Cambridge’s veneration of the Washington Elm dated back many years—though not, it turns out, all the way back to Washington himself. The first mention of his taking command beneath it came in the 1830s, when a few octogenarian Revolutionary War soldiers dimly recalled something of that nature happening somewhere in the vicinity. (One such account included a description of Washington reading the 101st Psalm.) From these shaky beginnings the legend grew steadily.

An 1837 version depicted a pensive Washington standing beneath the elm’s sheltering branches, unsheathing his sword, and thinking that he would not sheathe it again until his country’s liberty had been won. Over the years descriptions of the event got more elaborate, especially in the patriotic fervor of the Civil War, when a tablet was erected on the site. By the time of the Centennial, in 1876, the general’s conjectured private thoughts had been embroidered into a stirring, emotional speech before massed thousands of troops and civilians, at whose climax the general brandished his sword and made a florid public declaration while bands played.

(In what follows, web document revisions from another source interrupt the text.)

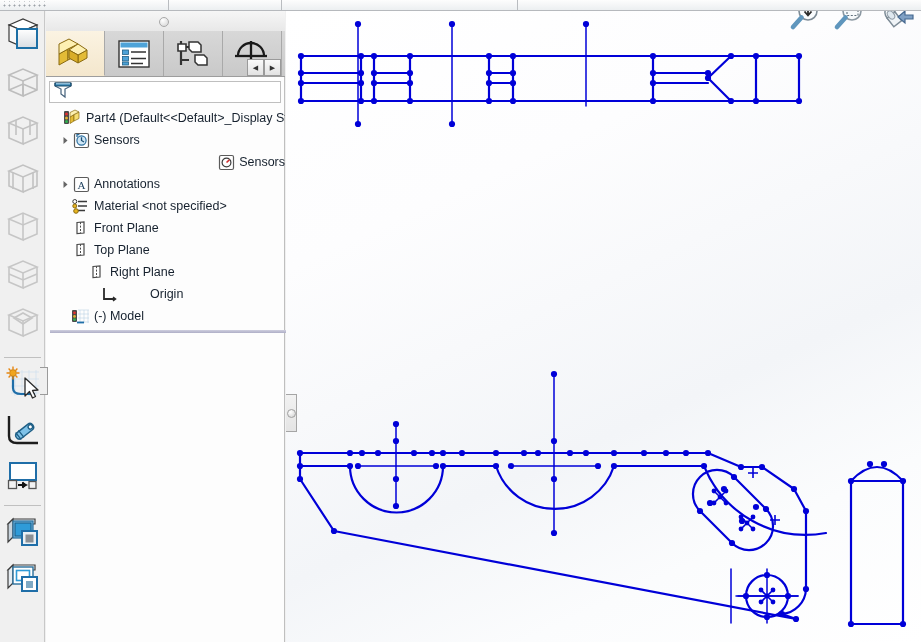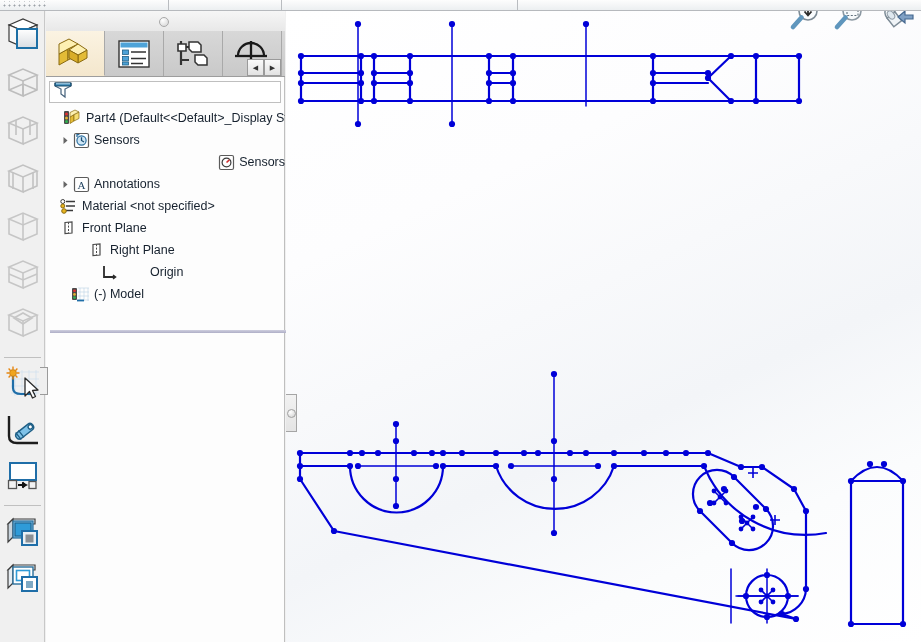--- a/index.html
+++ b/index.html
@@ -416,7 +416,7 @@
           </span>
           <span class="tlabel">Annotations</span>
         </div>
-        <div class="trow" style=" align-items: center;">
+        <div class="trow" style="padding-left: 12px; align-items: center;">
           <span class="twist"></span>
           <span class="ticon">
             <svg width="18" height="17" viewBox="0 0 18 17">

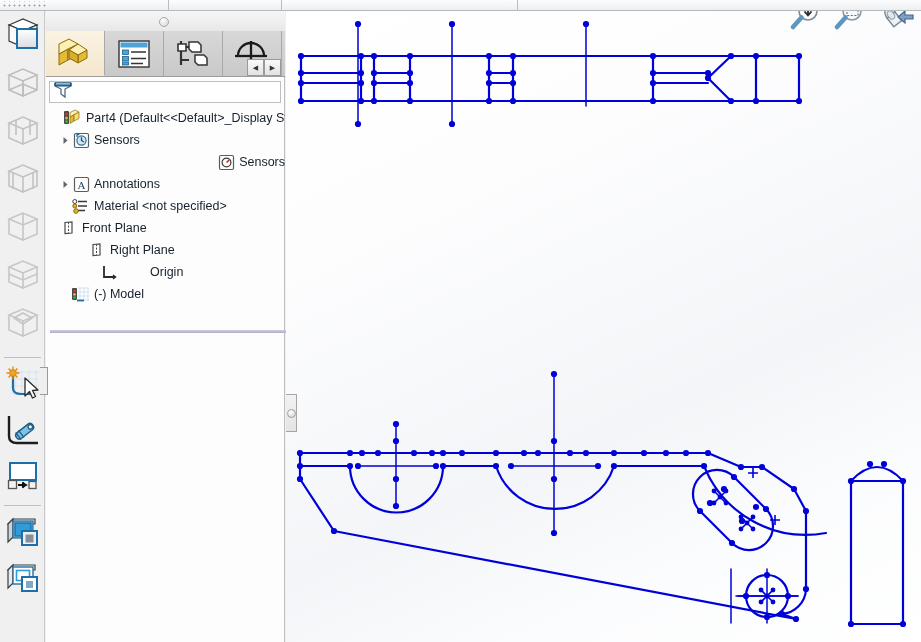--- a/index.html
+++ b/index.html
@@ -430,7 +430,7 @@
           </span>
           <span class="tlabel">Material &lt;not specified&gt;</span>
         </div>
-        <div class="trow" style="padding-left: 0;">
+        <div class="trow" style="padding-left: 12px;">
           <span class="twist"></span>
           <span class="ticon">
             <svg width="17" height="17" viewBox="0 0 17 17">

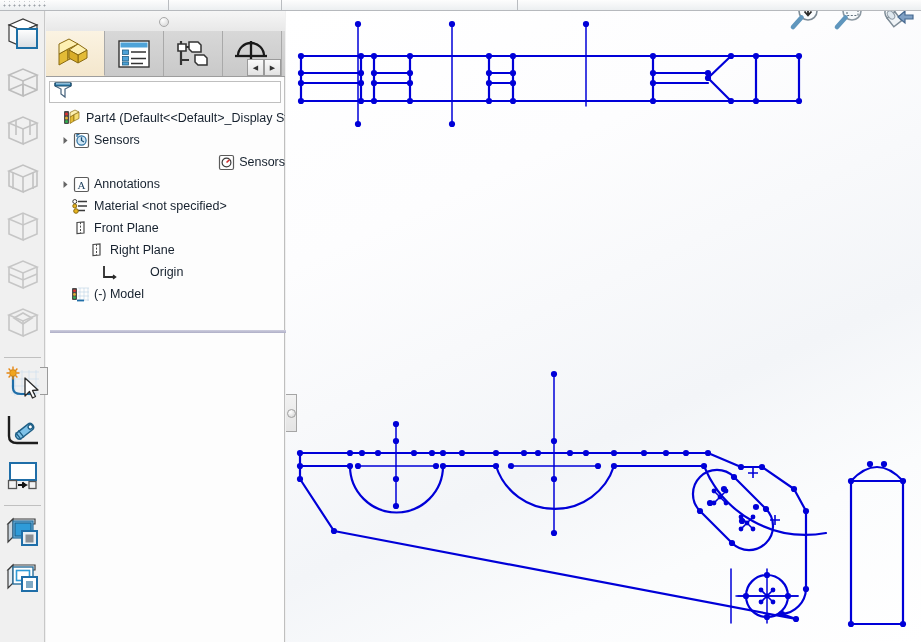--- a/index.html
+++ b/index.html
@@ -439,6 +439,16 @@
             </svg>
           </span>
           <span class="tlabel">Front Plane</span>
+        </div>
+        <div class="trow" style="padding-left: 12px;">
+          <span class="twist"></span>
+          <span class="ticon">
+            <svg width="17" height="17" viewBox="0 0 17 17">
+              <path d="M4 2.5 L11 2 L11 13 L4 13.5 Z" fill="#ffffff" stroke="#4a4a4a" stroke-width="1.2"></path>
+              <path d="M7.5 2.2 L7.5 13.2" stroke="#4a4a4a" stroke-width="1" stroke-dasharray="2 1.4"></path>
+            </svg>
+          </span>
+          <span class="tlabel">Top Plane</span>
         </div>
         <div class="trow" style="padding-left: 28px;">
           <span class="twist"></span>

In 1925, for the 150th anniversary of Washington’s ascension, Cambridge replaced the original plaque at the site with one marking where the beloved elm had formerly stood. Then five years later Samuel Batchelder, a Harvard University professor, cast serious doubt on the story that had made the tree’s reputation. He combed through records, letters, and diaries from 1775 and found no mention of any such event. In any case, he wrote, there would have been no reason for Washington and Artemas Ward, the general he was replacing, to leave their headquarters and stand beneath a tree simply to hand over the order book and conduct a few other formalities. And with the whole Boston area in peril less than three weeks after Bunker Hill, no one had time for elaborate ceremonies. Washington was much more concerned with inspecting his troops and reconnoitering the enemy, who were rumored to be preparing an attack.

According to Batchelder, Washington may well have stood under the elm sometime around July 3 and reviewed the few regiments stationed in Cambridge, to the usual accompaniment of fife and drum. But no grand ceremony took place, and the actual transfer of command was a perfunctory bureaucratic event that doubtless took place indoors. Modern historians tend to downplay or dismiss the Washington Elm tradition. Still, the plaque remains embedded in the street at the corner of Garden and Mason, joining Longfellow’s “spreading chestnut tree” (at Brattle and Story Streets), the Whitefield Elm (under which the revered evangelist preached), and many others on Cambridge’s roster of famous vanished trees.